#### [Your instructions]
Copy out exactly the stretch of the listing below that begins at the line containing "border-radius: 3px ->" and ends at the line containing "#14532d -> #7f1d1d", and copy nothing outside it.

BEGIN Provided data

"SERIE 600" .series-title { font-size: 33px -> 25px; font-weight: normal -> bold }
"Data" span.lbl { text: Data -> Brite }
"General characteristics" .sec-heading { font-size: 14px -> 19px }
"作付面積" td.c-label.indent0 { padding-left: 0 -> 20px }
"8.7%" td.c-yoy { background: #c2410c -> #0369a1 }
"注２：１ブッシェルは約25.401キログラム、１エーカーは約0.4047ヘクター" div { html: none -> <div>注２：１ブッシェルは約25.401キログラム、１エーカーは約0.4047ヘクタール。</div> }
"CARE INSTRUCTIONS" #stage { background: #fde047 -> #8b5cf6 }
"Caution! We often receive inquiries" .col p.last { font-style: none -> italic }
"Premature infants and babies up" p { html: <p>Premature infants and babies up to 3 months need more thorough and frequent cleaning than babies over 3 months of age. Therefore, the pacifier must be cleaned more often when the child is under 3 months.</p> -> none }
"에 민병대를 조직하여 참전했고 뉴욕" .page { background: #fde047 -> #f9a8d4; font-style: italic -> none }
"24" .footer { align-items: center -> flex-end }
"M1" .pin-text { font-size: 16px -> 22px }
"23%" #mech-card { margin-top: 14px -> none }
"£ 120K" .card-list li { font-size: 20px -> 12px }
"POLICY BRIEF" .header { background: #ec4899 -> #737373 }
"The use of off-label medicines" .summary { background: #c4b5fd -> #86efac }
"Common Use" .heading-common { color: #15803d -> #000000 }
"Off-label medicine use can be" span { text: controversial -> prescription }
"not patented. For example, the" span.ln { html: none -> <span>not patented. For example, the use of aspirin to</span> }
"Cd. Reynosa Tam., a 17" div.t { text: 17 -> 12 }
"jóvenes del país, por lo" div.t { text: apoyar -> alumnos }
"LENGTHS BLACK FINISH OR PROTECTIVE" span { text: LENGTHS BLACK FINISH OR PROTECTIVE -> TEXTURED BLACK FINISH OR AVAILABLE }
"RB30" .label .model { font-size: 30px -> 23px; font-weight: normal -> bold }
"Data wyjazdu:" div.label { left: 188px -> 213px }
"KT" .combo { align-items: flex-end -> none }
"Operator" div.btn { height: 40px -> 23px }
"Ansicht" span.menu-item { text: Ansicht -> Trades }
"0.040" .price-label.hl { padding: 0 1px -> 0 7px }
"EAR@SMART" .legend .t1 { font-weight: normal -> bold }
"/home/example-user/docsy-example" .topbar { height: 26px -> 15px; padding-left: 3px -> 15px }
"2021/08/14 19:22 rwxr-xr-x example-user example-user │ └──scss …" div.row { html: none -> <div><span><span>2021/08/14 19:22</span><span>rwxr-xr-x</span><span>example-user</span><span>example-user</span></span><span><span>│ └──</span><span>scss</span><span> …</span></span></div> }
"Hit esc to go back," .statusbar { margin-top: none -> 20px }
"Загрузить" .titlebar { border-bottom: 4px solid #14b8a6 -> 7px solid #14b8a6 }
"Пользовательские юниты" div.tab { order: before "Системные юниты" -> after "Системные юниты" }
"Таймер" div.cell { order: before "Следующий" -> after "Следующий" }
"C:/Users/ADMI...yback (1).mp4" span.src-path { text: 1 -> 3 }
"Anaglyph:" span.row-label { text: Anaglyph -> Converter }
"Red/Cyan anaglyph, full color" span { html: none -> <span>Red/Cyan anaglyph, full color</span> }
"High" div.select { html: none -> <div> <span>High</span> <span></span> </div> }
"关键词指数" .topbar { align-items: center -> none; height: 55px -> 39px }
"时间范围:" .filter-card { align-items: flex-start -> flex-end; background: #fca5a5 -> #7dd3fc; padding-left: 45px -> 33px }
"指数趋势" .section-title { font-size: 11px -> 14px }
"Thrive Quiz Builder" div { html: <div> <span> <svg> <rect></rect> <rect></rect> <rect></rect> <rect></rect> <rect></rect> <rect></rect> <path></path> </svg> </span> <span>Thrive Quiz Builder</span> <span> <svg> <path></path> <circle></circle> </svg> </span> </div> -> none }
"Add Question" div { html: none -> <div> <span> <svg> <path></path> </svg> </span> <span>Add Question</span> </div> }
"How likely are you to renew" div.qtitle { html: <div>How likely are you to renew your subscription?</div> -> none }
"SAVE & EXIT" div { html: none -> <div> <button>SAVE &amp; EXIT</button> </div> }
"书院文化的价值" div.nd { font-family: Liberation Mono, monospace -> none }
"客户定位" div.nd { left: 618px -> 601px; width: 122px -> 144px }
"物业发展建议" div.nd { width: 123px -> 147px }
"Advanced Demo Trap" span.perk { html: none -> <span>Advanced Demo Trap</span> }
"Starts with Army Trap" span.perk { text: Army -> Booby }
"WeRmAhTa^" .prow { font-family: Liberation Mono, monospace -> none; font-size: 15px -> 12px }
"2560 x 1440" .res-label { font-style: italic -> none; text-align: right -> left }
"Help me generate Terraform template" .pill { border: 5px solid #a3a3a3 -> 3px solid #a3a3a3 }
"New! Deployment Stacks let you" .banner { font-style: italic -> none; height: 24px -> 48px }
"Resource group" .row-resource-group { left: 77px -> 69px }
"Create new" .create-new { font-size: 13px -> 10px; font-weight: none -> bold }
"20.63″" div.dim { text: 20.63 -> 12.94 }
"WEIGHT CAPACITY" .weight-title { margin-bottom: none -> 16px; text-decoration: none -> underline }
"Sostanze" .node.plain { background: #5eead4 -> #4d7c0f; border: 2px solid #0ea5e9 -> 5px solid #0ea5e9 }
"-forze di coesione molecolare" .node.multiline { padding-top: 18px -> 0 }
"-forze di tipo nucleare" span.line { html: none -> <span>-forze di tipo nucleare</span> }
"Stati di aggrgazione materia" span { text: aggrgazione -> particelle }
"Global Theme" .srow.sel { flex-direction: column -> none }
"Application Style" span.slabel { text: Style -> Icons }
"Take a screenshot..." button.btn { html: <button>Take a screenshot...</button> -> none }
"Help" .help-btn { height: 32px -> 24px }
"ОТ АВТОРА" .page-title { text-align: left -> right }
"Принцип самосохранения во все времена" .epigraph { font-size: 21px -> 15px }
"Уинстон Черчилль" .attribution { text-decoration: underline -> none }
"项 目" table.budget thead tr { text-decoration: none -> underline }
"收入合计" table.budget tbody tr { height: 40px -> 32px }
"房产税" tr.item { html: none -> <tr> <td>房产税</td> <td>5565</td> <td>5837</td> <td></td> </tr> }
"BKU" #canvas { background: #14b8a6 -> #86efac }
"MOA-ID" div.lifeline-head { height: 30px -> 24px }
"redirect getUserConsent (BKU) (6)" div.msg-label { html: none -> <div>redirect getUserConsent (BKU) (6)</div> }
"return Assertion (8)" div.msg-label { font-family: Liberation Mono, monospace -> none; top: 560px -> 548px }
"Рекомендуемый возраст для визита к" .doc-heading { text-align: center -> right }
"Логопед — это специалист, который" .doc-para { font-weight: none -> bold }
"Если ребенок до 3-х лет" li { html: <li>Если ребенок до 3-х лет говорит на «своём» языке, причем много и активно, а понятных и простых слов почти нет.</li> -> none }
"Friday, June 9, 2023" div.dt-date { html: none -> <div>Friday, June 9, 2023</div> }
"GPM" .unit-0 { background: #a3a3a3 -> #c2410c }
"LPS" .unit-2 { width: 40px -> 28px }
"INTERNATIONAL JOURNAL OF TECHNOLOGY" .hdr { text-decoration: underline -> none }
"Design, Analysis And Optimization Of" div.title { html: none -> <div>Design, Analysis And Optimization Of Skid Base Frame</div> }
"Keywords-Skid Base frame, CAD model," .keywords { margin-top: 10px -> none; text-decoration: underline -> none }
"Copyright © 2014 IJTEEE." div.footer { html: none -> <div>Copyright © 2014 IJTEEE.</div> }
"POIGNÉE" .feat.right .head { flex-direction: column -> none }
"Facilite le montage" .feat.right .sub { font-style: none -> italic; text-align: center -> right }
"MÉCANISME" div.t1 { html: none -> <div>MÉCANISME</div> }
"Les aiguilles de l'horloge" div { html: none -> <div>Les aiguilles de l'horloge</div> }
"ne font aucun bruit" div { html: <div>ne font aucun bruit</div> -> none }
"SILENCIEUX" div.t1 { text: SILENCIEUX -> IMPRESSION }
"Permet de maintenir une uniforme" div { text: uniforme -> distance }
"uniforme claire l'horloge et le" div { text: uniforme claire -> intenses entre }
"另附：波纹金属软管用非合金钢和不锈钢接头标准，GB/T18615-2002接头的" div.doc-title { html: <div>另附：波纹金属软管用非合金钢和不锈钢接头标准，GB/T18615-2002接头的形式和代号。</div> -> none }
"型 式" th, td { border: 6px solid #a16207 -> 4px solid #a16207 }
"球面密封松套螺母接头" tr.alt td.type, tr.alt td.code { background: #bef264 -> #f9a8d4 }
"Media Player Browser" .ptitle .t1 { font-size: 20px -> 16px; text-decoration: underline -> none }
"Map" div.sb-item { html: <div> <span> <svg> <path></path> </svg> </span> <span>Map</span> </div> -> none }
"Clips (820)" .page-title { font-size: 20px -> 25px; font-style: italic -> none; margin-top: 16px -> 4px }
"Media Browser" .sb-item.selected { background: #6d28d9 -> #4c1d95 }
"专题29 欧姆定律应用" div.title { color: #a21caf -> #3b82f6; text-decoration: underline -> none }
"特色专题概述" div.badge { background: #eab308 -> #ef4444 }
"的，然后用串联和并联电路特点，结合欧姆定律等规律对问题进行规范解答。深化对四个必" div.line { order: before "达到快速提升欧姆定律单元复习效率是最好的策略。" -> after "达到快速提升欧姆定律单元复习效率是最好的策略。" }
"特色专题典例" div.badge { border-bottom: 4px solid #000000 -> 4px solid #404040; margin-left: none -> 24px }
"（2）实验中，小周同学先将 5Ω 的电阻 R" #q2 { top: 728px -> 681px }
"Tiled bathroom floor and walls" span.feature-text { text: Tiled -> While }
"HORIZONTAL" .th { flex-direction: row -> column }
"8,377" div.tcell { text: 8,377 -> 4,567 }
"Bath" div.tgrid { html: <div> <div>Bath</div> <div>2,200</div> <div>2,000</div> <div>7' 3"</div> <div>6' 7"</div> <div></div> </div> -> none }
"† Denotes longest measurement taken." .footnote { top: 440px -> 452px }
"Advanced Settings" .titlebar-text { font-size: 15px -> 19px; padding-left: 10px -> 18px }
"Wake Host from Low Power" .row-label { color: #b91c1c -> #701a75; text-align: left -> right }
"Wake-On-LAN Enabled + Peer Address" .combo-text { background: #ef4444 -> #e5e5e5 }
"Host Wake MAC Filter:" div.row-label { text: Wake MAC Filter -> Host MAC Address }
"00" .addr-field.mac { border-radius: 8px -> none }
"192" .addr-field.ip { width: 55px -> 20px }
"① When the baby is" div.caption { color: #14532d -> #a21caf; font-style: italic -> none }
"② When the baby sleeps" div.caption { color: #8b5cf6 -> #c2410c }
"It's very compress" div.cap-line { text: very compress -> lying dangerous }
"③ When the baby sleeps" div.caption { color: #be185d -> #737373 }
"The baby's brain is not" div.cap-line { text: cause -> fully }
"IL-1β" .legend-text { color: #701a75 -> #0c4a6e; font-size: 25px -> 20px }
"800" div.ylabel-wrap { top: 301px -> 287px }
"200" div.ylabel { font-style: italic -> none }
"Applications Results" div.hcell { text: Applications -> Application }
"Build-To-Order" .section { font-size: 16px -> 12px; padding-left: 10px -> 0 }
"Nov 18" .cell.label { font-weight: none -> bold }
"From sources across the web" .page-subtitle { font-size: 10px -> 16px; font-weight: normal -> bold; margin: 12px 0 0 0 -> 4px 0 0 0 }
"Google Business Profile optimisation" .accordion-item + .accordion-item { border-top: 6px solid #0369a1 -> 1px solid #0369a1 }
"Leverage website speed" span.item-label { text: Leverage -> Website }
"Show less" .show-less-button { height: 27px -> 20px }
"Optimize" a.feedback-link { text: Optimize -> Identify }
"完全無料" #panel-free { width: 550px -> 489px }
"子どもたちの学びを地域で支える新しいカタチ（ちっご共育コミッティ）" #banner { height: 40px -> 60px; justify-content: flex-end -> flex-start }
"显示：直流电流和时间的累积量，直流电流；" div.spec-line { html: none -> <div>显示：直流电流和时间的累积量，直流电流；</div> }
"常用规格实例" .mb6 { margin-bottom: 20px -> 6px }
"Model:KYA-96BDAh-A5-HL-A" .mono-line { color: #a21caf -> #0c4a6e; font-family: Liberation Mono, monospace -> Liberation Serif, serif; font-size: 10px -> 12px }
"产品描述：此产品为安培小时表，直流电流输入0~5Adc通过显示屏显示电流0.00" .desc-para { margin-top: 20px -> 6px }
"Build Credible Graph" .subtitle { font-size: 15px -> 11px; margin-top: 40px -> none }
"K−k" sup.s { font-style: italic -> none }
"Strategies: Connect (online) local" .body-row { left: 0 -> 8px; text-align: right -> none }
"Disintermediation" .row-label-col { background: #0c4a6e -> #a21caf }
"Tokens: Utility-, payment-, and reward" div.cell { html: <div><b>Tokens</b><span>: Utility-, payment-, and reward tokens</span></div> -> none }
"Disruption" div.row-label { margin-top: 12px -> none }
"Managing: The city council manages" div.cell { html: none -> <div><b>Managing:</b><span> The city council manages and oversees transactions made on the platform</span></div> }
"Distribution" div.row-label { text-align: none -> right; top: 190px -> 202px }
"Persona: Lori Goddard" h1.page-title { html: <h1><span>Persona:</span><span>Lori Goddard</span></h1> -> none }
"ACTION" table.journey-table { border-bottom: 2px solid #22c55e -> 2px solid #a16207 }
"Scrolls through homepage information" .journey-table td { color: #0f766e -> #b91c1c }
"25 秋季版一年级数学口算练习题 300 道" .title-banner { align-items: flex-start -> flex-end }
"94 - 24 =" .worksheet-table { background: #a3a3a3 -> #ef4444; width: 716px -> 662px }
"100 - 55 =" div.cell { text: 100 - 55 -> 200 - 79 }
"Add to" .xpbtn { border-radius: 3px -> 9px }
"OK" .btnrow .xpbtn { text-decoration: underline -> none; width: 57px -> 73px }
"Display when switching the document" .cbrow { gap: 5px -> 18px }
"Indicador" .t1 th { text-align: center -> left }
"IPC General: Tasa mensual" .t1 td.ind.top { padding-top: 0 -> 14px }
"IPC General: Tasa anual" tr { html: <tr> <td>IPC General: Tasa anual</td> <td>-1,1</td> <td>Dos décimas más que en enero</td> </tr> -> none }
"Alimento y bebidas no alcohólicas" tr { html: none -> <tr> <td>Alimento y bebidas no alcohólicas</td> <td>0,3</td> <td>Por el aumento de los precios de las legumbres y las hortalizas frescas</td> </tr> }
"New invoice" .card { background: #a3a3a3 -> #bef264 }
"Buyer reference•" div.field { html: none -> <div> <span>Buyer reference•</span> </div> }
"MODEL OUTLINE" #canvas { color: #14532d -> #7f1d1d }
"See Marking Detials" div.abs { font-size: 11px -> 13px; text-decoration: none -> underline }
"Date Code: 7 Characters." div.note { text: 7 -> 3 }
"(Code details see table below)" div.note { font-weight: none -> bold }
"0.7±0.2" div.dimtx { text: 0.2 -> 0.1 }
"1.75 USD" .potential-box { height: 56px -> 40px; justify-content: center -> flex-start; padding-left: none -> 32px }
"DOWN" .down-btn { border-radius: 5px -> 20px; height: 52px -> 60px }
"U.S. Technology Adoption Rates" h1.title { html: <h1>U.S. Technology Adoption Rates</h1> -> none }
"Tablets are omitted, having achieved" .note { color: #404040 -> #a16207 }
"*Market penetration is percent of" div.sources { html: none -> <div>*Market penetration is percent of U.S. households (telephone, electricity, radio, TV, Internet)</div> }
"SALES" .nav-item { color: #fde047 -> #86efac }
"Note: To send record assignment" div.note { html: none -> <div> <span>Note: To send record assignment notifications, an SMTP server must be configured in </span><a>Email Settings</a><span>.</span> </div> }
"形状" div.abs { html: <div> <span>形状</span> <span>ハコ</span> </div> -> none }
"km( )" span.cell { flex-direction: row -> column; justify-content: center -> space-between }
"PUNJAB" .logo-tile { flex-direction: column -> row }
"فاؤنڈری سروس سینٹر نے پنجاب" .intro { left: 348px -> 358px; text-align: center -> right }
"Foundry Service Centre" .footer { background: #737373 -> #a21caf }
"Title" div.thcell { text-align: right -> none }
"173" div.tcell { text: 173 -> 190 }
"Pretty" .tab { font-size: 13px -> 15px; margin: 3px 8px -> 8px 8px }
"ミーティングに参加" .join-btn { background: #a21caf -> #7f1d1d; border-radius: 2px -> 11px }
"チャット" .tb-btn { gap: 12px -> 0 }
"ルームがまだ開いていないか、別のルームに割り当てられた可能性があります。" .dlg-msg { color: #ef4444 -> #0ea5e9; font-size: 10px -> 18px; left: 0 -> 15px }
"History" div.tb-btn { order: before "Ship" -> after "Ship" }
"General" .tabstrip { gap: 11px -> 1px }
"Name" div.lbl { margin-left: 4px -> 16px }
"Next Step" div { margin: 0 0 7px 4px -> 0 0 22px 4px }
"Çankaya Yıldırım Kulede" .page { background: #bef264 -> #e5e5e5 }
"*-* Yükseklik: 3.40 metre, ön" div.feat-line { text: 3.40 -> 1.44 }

END Provided data

#### [Exercise output]
"Add to" .xpbtn { border-radius: 3px -> 9px }
"OK" .btnrow .xpbtn { text-decoration: underline -> none; width: 57px -> 73px }
"Display when switching the document" .cbrow { gap: 5px -> 18px }
"Indicador" .t1 th { text-align: center -> left }
"IPC General: Tasa mensual" .t1 td.ind.top { padding-top: 0 -> 14px }
"IPC General: Tasa anual" tr { html: <tr> <td>IPC General: Tasa anual</td> <td>-1,1</td> <td>Dos décimas más que en enero</td> </tr> -> none }
"Alimento y bebidas no alcohólicas" tr { html: none -> <tr> <td>Alimento y bebidas no alcohólicas</td> <td>0,3</td> <td>Por el aumento de los precios de las legumbres y las hortalizas frescas</td> </tr> }
"New invoice" .card { background: #a3a3a3 -> #bef264 }
"Buyer reference•" div.field { html: none -> <div> <span>Buyer reference•</span> </div> }
"MODEL OUTLINE" #canvas { color: #14532d -> #7f1d1d }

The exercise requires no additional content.